Exercise directions: Set down each line of the records once more, precisely, and omit the pictures.

(Before-and-after change records)

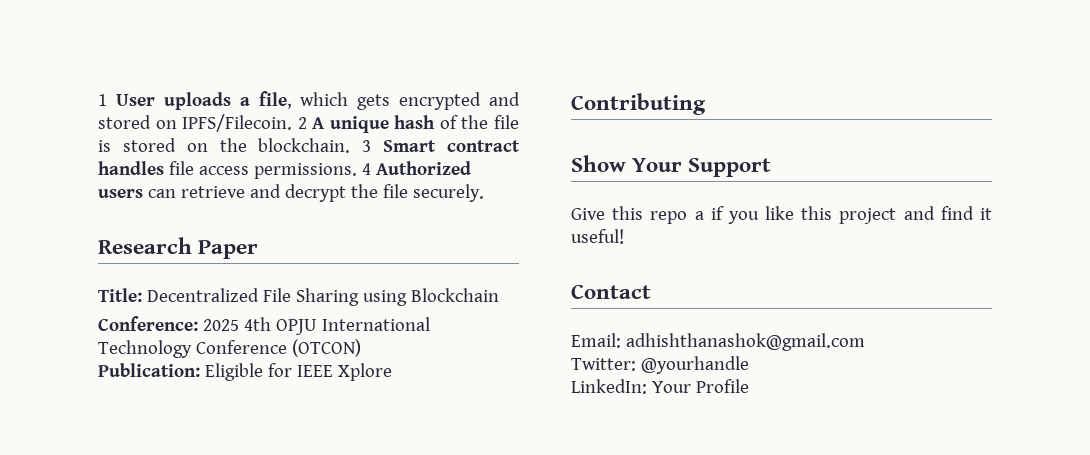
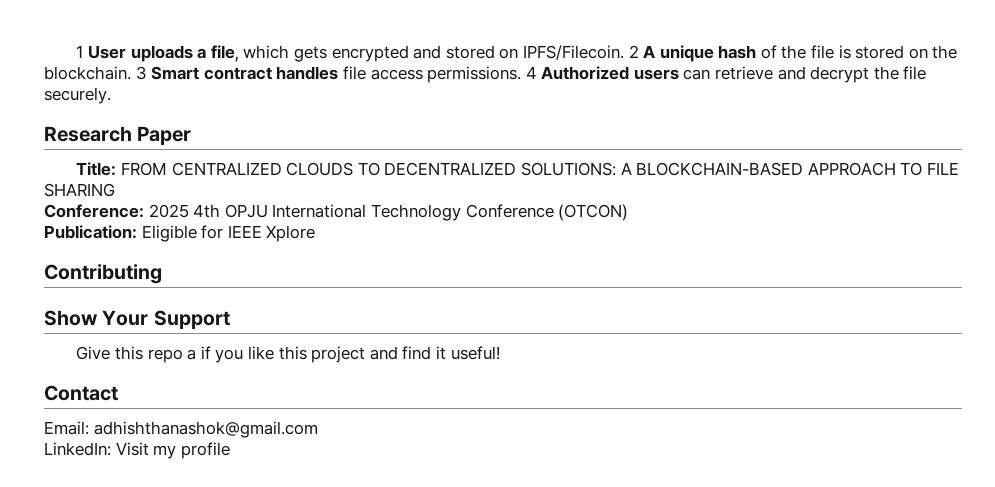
- Title: Decentralized File Sharing using Blockchain
+ Title: FROM CENTRALIZED CLOUDS TO DECENTRALIZED SOLUTIONS: A BLOCKCHAIN-BASED APPROACH TO FILE SHARING
- Twitter: @yourhandle
- LinkedIn: Your Profile
+ LinkedIn: Visit my profile

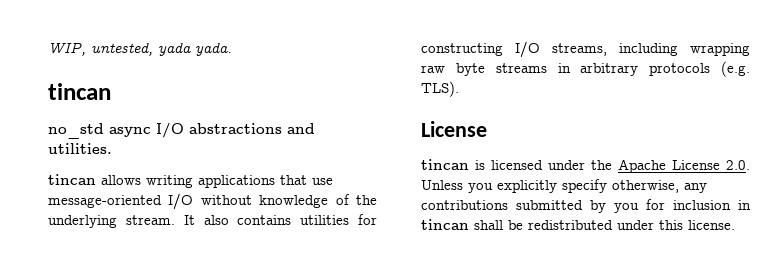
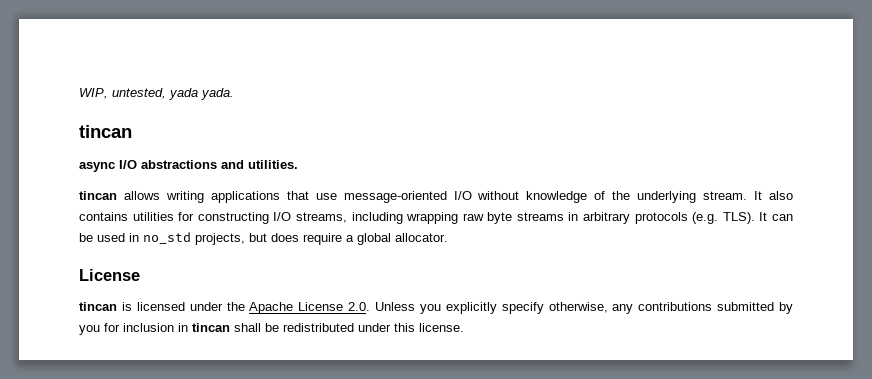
- no_std async I/O abstractions and utilities.
+ async I/O abstractions and utilities.
+ It can be used in no_std projects, but does require a global allocator.

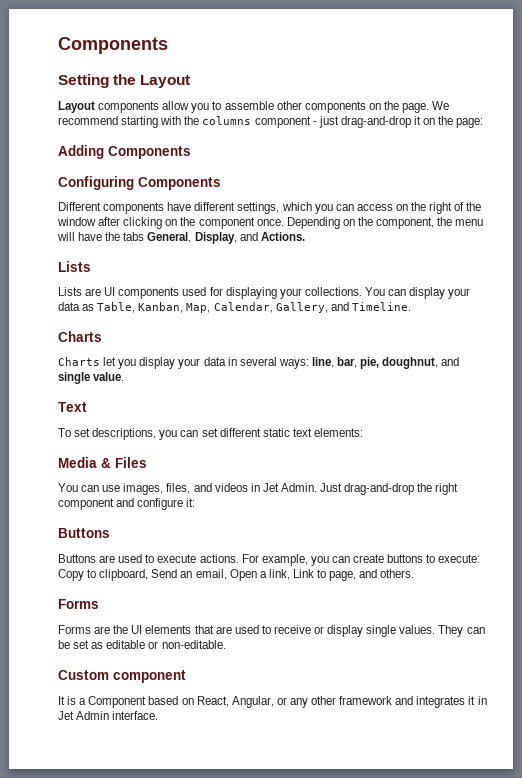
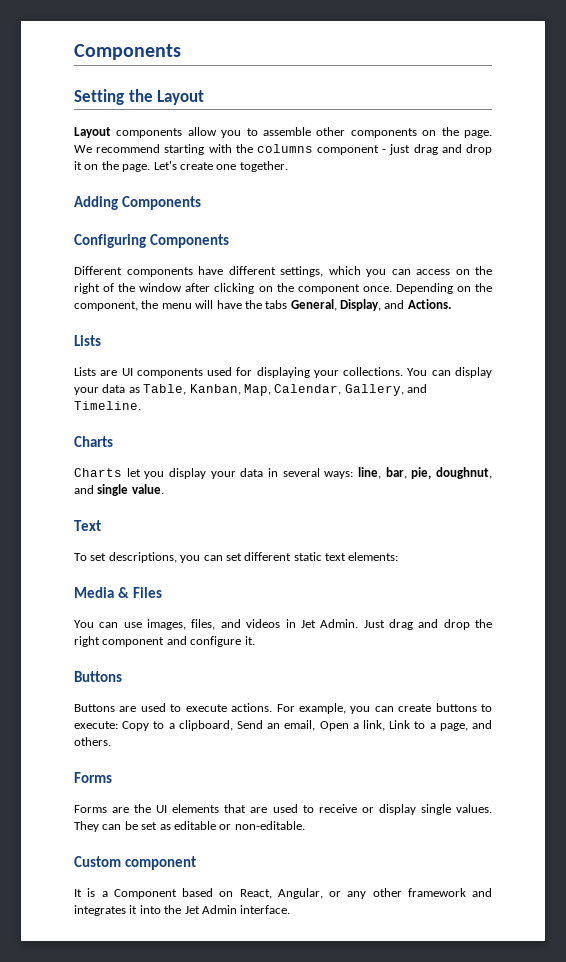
- We recommend starting with the columns component - just drag-and-drop it on the page:
+ We recommend starting with the columns component - just drag and drop it on the page. Let's create one together.
- Just drag-and-drop the right component and configure it:
+ Just drag and drop the right component and configure it.
- For example, you can create buttons to execute: Copy to clipboard, Send an email, Open a link, Link to page, and others.
+ For example, you can create buttons to execute: Copy to a clipboard, Send an email, Open a link, Link to a page, and others.
- It is a Component based on React, Angular, or any other framework and integrates it in Jet Admin interface.
+ It is a Component based on React, Angular, or any other framework and integrates it into the Jet Admin interface.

Task response:
- Title: Decentralized File Sharing using Blockchain
+ Title: FROM CENTRALIZED CLOUDS TO DECENTRALIZED SOLUTIONS: A BLOCKCHAIN-BASED APPROACH TO FILE SHARING
- Twitter: @yourhandle
- LinkedIn: Your Profile
+ LinkedIn: Visit my profile

- no_std async I/O abstractions and utilities.
+ async I/O abstractions and utilities.
+ It can be used in no_std projects, but does require a global allocator.

- We recommend starting with the columns component - just drag-and-drop it on the page:
+ We recommend starting with the columns component - just drag and drop it on the page. Let's create one together.
- Just drag-and-drop the right component and configure it:
+ Just drag and drop the right component and configure it.
- For example, you can create buttons to execute: Copy to clipboard, Send an email, Open a link, Link to page, and others.
+ For example, you can create buttons to execute: Copy to a clipboard, Send an email, Open a link, Link to a page, and others.
- It is a Component based on React, Angular, or any other framework and integrates it in Jet Admin interface.
+ It is a Component based on React, Angular, or any other framework and integrates it into the Jet Admin interface.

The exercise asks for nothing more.